Потому, если оно, это, в ней есть, а делать вид, что нету, то кто же она, делая-то вид? Грех грехом и будь. К чему ж врать, обряжать?! И еще липконькое, шевелилось сбоку: а правда ль-де, что такой уж разтакой этот-то? Неужто в самом деле понял что-то, умник! Что-о?? И еще одно, последнее. «Нель-зя!» Вот оно-то и притянуло пуще всего. Почему ж, дескать, так уж и нельзя?! А может, можно? Сама свершу, сама и расплачусь за себя. Это уж после, потом… через тыщу и одну ночь дотумкала: никакою не собой, не сама. Женей! Им, им. Кровию его, агнца жертвенного, заплачено.
Подошел парень, с усиками, улыбнулся. «Ну чего вы, мадам? Глядите, какое солнышко!» И рядом, и руку, само собой, на спинку лавочки; так вроде бы, случайно, от раскованности. Но солнышка-то как раз и не было. Было холодно, и деревья, топольки и березки изо всех сил тянули свои ветки — выдержим, выдержим, выдержим!
Выдержим.
Зачем вот только?
Подул ветерок. Парень проследил, как задрался плащ у нее на коленках, и рука со спинки лавочки коснулась ее плеча.
Господи! — скушно.
И когда уходила, сзади грянул смех и одно знаменитое слово.

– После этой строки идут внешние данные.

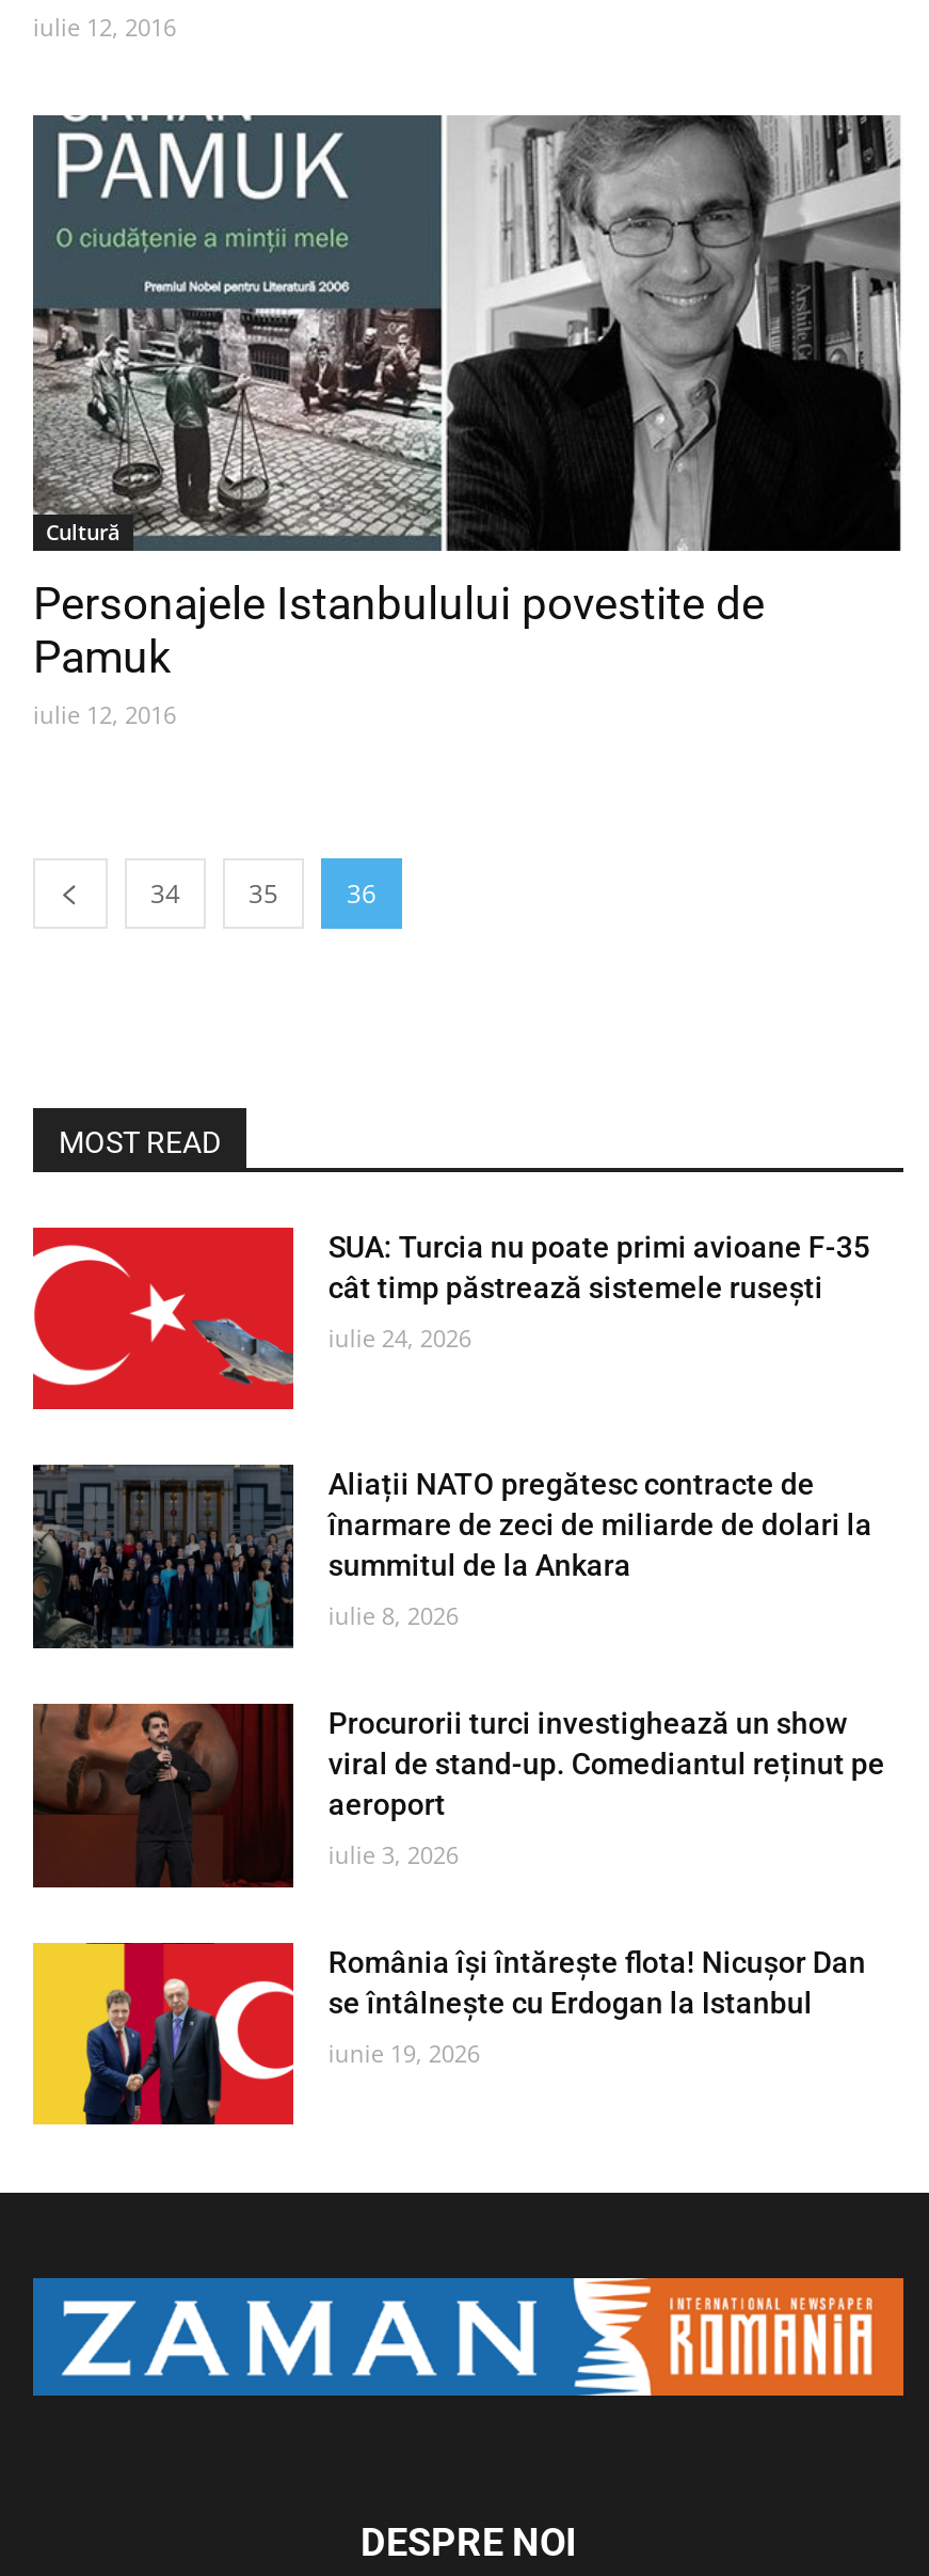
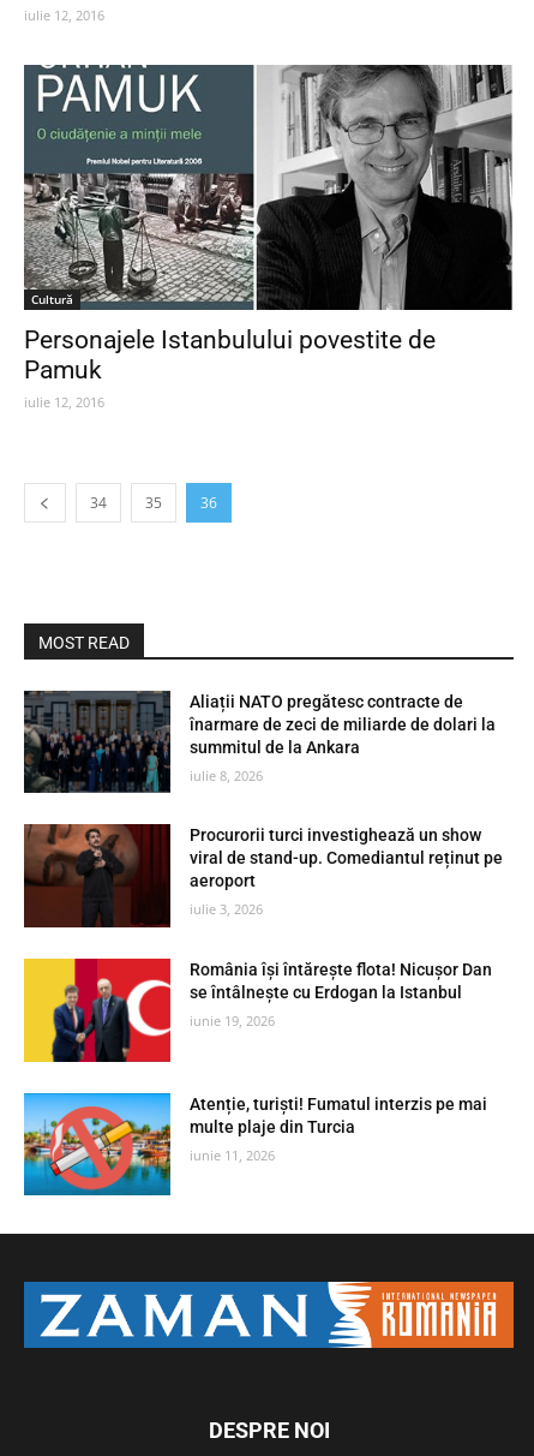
[31,1226,870,1411] [image] | SUA: Turcia nu poate primi avioane F-35 | cât timp păstrează sistemele rusești | iulie 24, 2026 -> none
moved [29,1463,885,2068] -> [22,688,503,1030]: [image] | Aliații NATO pregătesc contracte de | înarmare de zeci de miliarde de dolari la | ... | se întâlnește cu Erdogan la Istanbul | iunie 19, 2026
none -> [23,1092,488,1197] [image] | Atenție, turiști! Fumatul interzis pe mai | multe plaje din Turcia | iunie 11, 2026

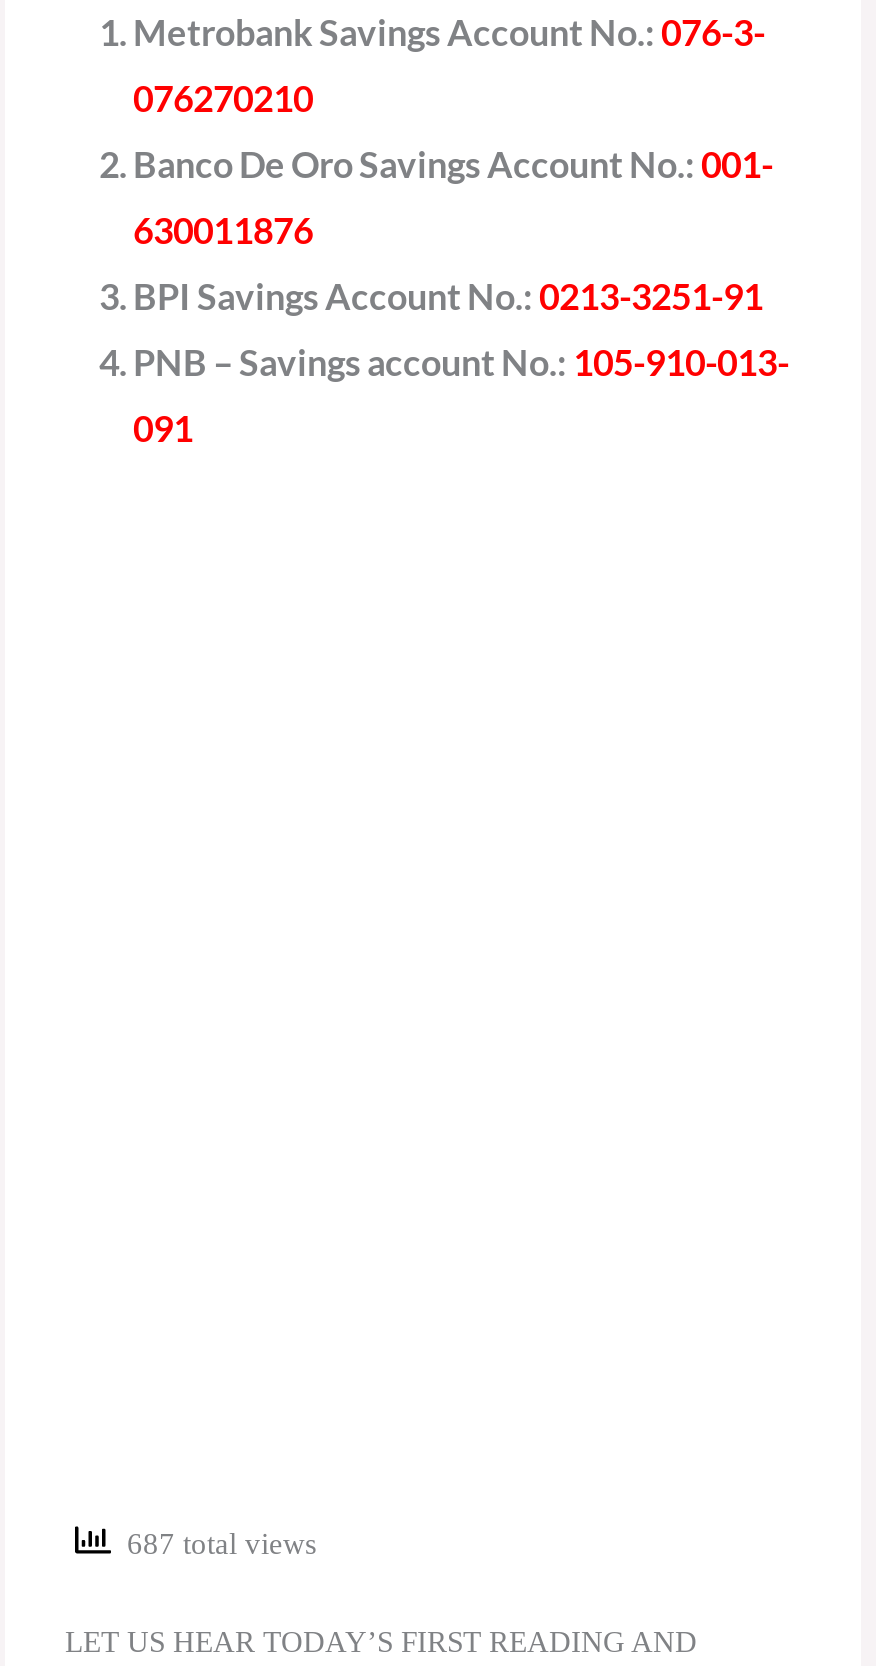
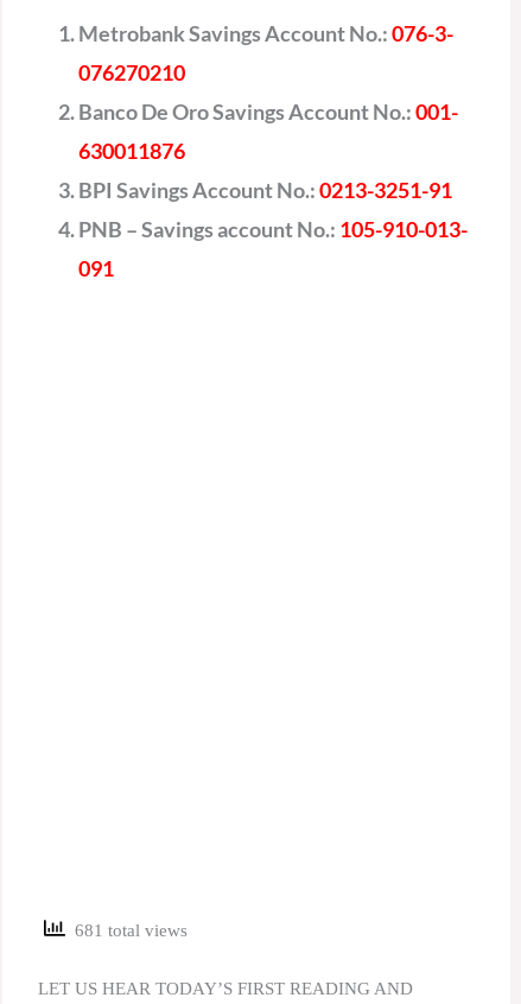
[111,1529,317,1561] 687 total views -> [65,922,188,941] 681 total views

Ну и правильно — а чего она?
Научилась одной.
Пожила, попривыкла… Черепаха ее была пока при ней.
К телефону не бросалась, стука в дверь не ждала, и праздников не ждала, и хорошего кино по телевизору. Работала. Научилась. Без подвигов, без грандиозных планов. Просто. На операциях руки сами делали, только не мешать, и знала уже теперь: хочешь, чтобы тот, о ком заботишься, выздоровел, если вправду, если до самого-самого донушка, — будет! Выздоровеет. А о себе жалеть не надо, вообще о себе — поменьше, все само к тебе возвратится и придет: и силы, и надежда, и то, что одно почти и нужно человеку на белом свете, — любовь. Вообще… ко всему, ко всем благословение твое. И когда думала так, в душе в самом деле порой ширилось и светлело, и было не страшно, и хотелось еще и еще. И любви, и делать, и всего, всего.